From an urban perspective the district is a bit unique due to its active wharf and strong tourism. Compared to the rest of San Fran population is pretty limited. About 1/2 of the district has been redeveloped for bland 70s/80s buildings, albeit generally with good urban form. The neighborhood also has pretty limited tree canopy. But there are still many positives to the living in the Fisherman’s Wharf including excellent public transit access, good bike infrastructure, quality schools nearby, several excellent parks, tons of restaurants & cafes, and plenty of retail amenities.

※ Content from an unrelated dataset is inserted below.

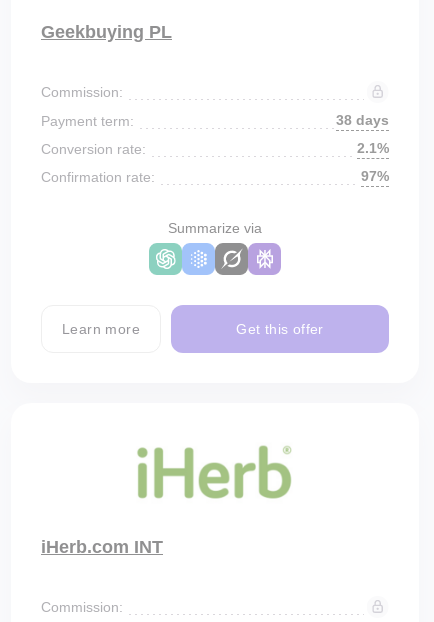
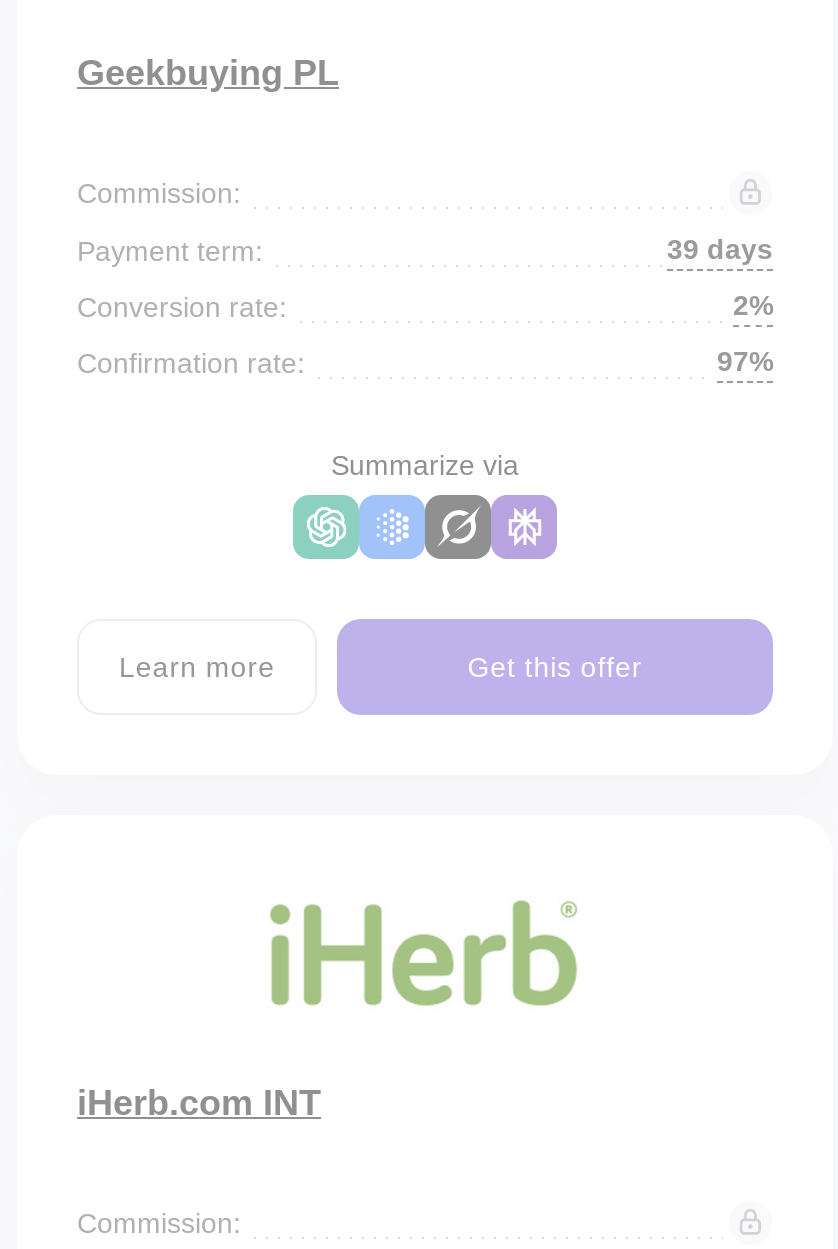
- 38 days
+ 39 days

- 2.1%
+ 2%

Click here to view my Fisherman’s Wharf Flickr Page

URBAN STRENGTHS:

* Excellent Public Transit Access and great access to Dwtn and the financial district.
* Good bike infrastructure with a couple good dedicated bike paths and lots of bike stations.
* Very good diversity overall. Excellent economic diversity, good racial diversity, and decent generational diversity.
* About 65% of all units are rental controlled.
* No schools directly within district but several highly rated public schools within walking district in adjacent districts.
* Several nice parks in the Fisherman’s Wharf including: Russian Hill Park, Maritime Park, Golden Gate Nat. Park Conservatory, and a couple smaller parks.
* High pedestrian traffic thanks to all the tourist.
* Culturally lots of restaurants, but mostly seafood ones or ones catering to tourist, some bars & breweries, plenty of cafes, and tons of dessert joins including Ghirardelli’s. Other cultural assets include plenty of art galleries and tons of museums catering to the strong tourism.
* Retail amenities include: lots of clothing stores, boutiques, gift stores catering to tourism, lots of unique retail, plenty of banks, a Trader Joe’s & Safeway, several drug stores, and a handful of gyms.

URBAN WEAKNESSES:

* One of the least dense districts in San Franc. But this has a lot to do with the fact that Fisherman’s Wharf is more of a tourist destination than neighborhood to live.
* Modern architecture has decent urban form but generally bland or ugly 1970s/1980s design. Much of it is also parking lots.
* Historic architecture is pretty limited to the Western section of the district. Its good where it exist.
* For sale product is pretty limited but sales comps show district is a tad cheaper than surrounding areas. 1- bedrooms sales btwn 750K-1M, 2-bedrooms in the low 1 Millions, and 3-bedrooms in the high 1 Ms.
* Rental product also pretty limited. 1-bedrooms lease in the mid-high $2,000s, 2-3 bedrooms anywhere between high 3Ks and 7K.
* Medium rent at $2,500 is pretty high compared to City average.
* Generally good urban form but a fair amount of surface parking and industrial uses near the wharf.
* Tree canopy still good but less than other San Fran Districts.
* District is well known Nationally but not terribly desirable by locals.
* Really no theaters or live music in the district.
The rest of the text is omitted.